_Records for the task_.
* * * * * * *

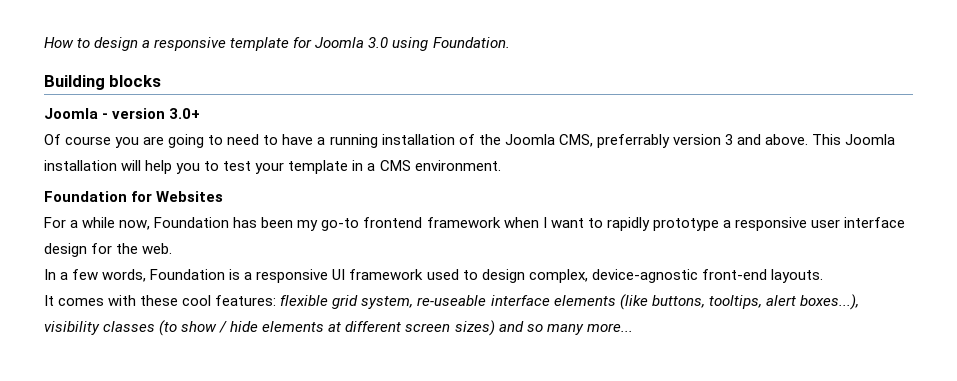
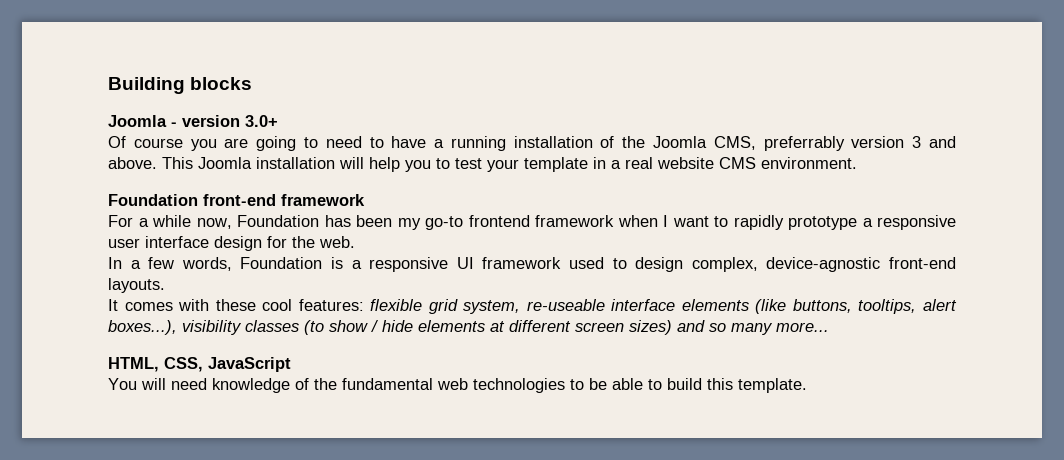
- How to design a responsive template for Joomla 3.0 using Foundation.
- This Joomla installation will help you to test your template in a CMS environment.
+ This Joomla installation will help you to test your template in a real website CMS environment.
- Foundation for Websites
+ Foundation front-end framework
+ HTML, CSS, JavaScript
+ You will need knowledge of the fundamental web technologies to be able to build this template.

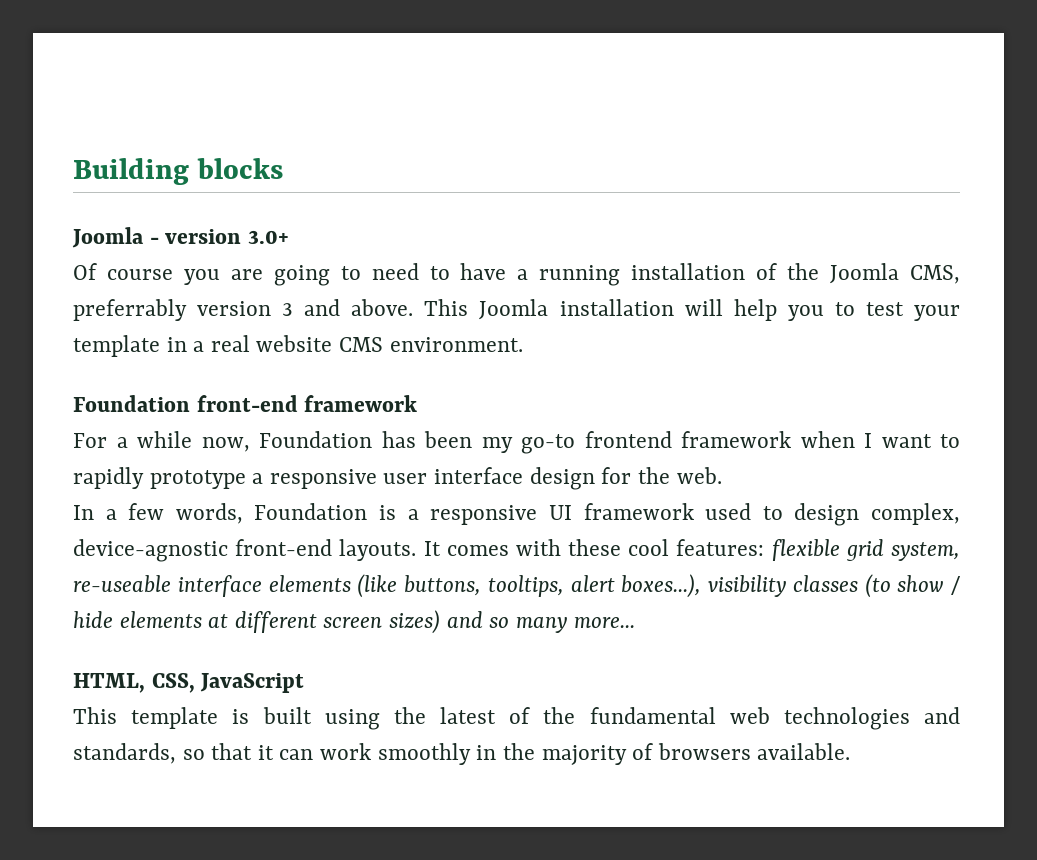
- In a few words, Foundation is a responsive UI framework used to design complex, device-agnostic front-end layouts.
- It comes with these cool features: flexible grid system, re-useable interface elements (like buttons, tooltips, alert boxes...), visibility classes (to show / hide elements at different screen sizes) and so many more...
+ In a few words, Foundation is a responsive UI framework used to design complex, device-agnostic front-end layouts. It comes with these cool features: flexible grid system, re-useable interface elements (like buttons, tooltips, alert boxes...), visibility classes (to show / hide elements at different screen sizes) and so many more...
- You will need knowledge of the fundamental web technologies to be able to build this template.
+ This template is built using the latest of the fundamental web technologies and standards, so that it can work smoothly in the majority of browsers available.

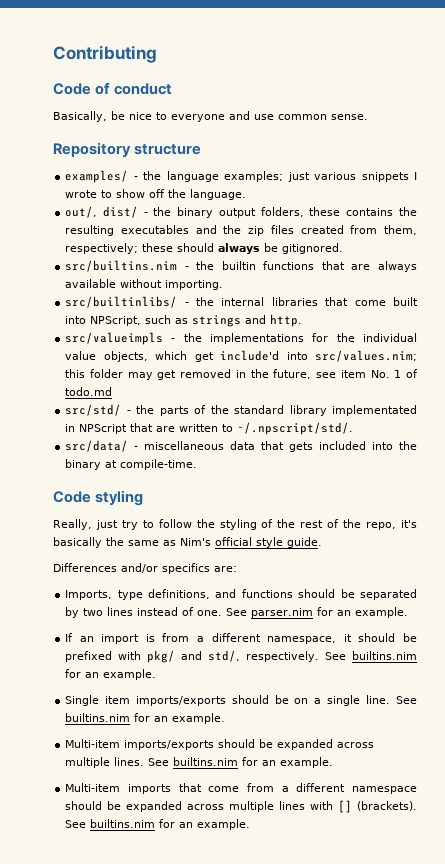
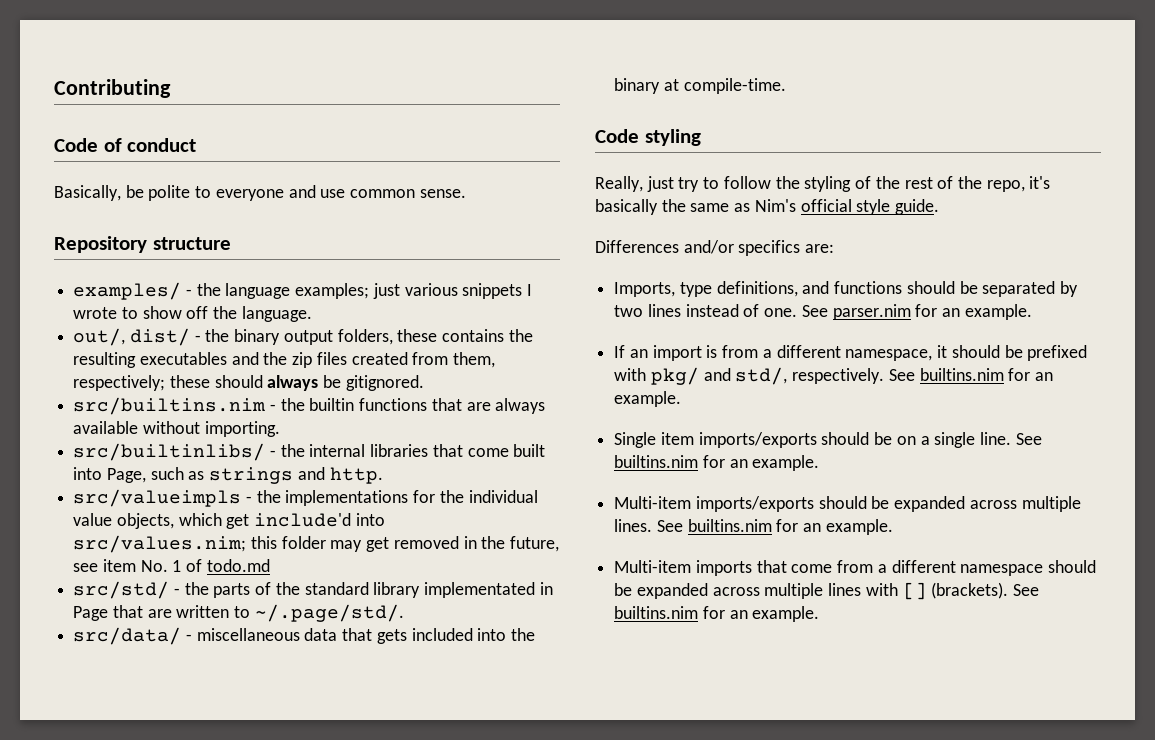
- Basically, be nice to everyone and use common sense.
+ Basically, be polite to everyone and use common sense.
- src/builtinlibs/ - the internal libraries that come built into NPScript, such as strings and http.
+ src/builtinlibs/ - the internal libraries that come built into Page, such as strings and http.
- src/std/ - the parts of the standard library implementated in NPScript that are written to ~/.npscript/std/.
+ src/std/ - the parts of the standard library implementated in Page that are written to ~/.page/std/.

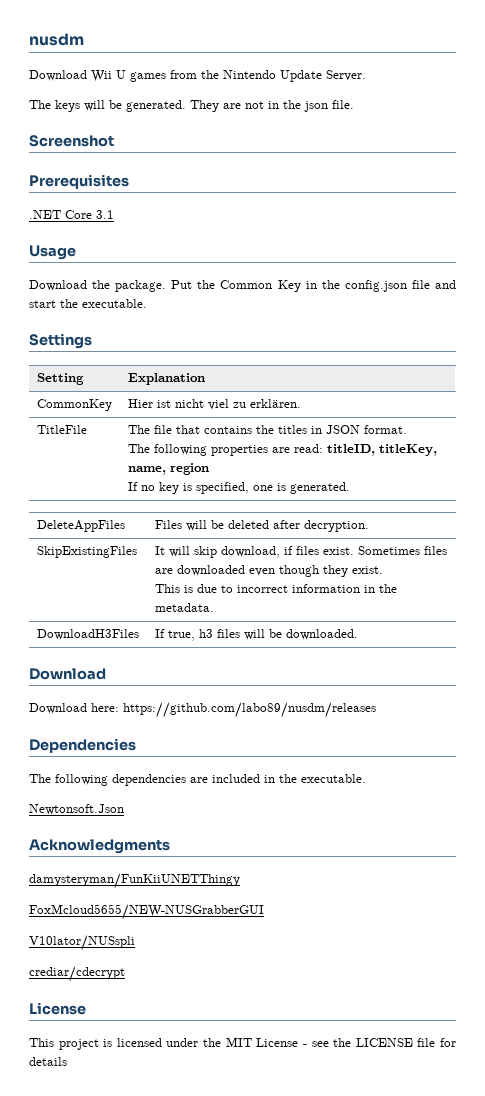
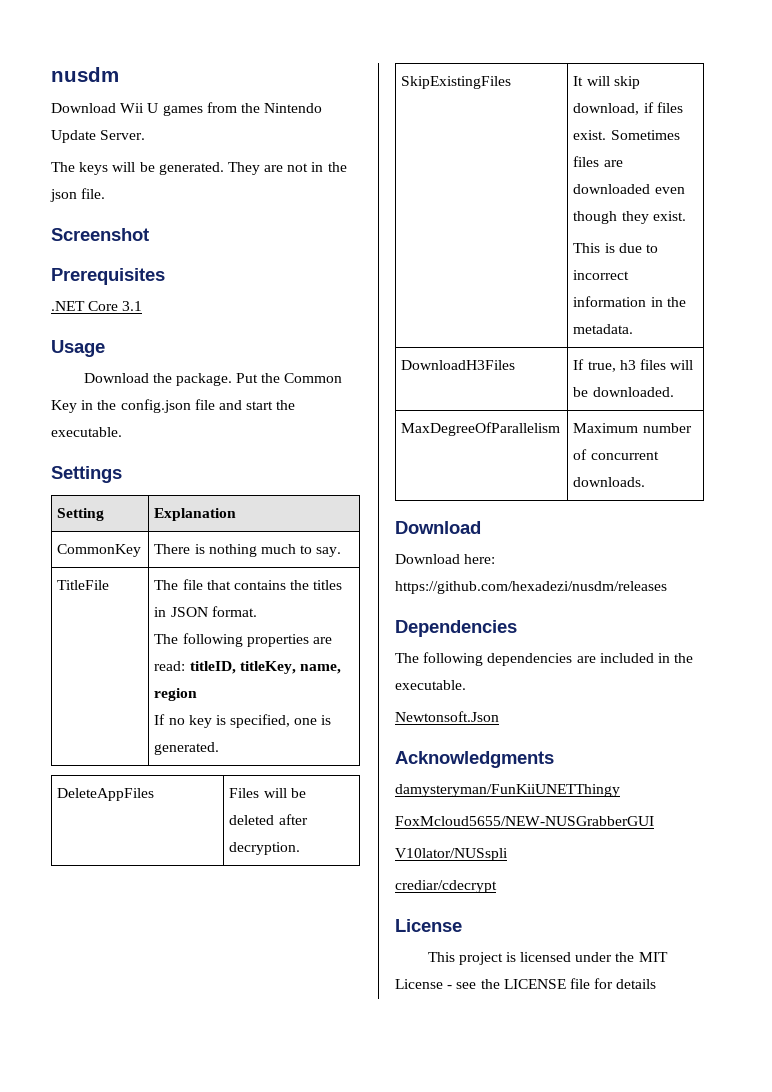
- CommonKey | Hier ist nicht viel zu erklären.
+ CommonKey | There is nothing much to say.
+ MaxDegreeOfParallelism | Maximum number of concurrent downloads.
- Download here: https://github.com/labo89/nusdm/releases
+ Download here: https://github.com/hexadezi/nusdm/releases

* * * * * * *

_What is being asked_. Which of the lines above carry the string "need"? Copy every one.

_Response_.
+ You will need knowledge of the fundamental web technologies to be able to build this template.
- You will need knowledge of the fundamental web technologies to be able to build this template.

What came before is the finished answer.